The entries below need to be written out exactly, with no pictures included.

• **Provided information**
========================

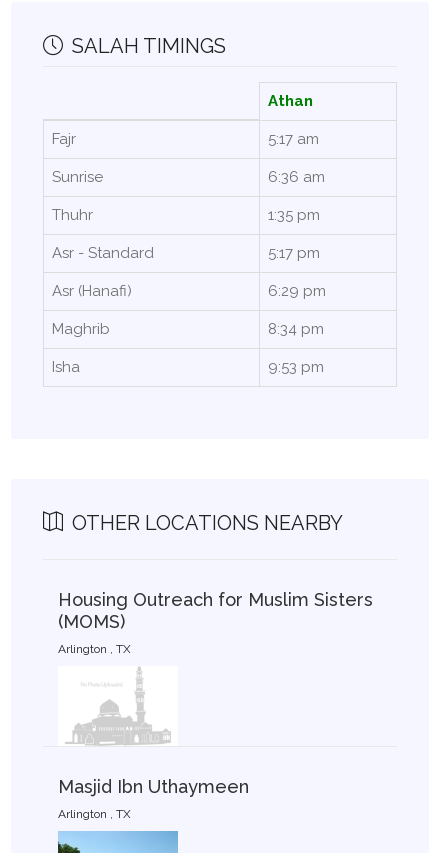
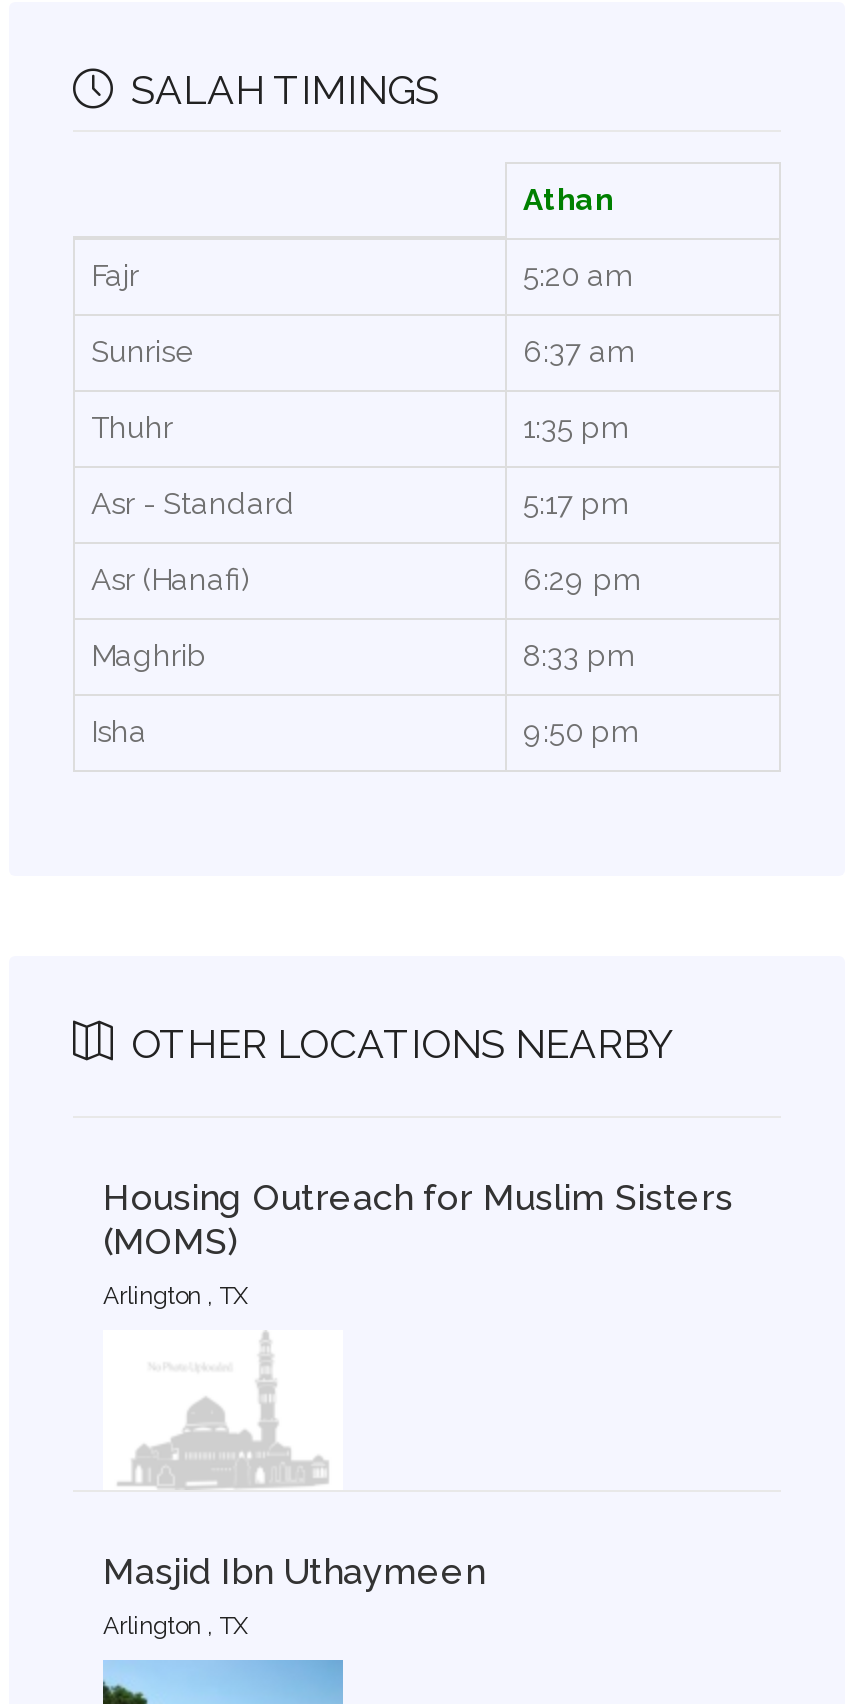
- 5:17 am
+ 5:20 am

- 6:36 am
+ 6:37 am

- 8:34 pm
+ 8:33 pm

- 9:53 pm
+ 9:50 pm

========================

• **Response to the exercise**
- 5:17 am
+ 5:20 am

- 6:36 am
+ 6:37 am

- 8:34 pm
+ 8:33 pm

- 9:53 pm
+ 9:50 pm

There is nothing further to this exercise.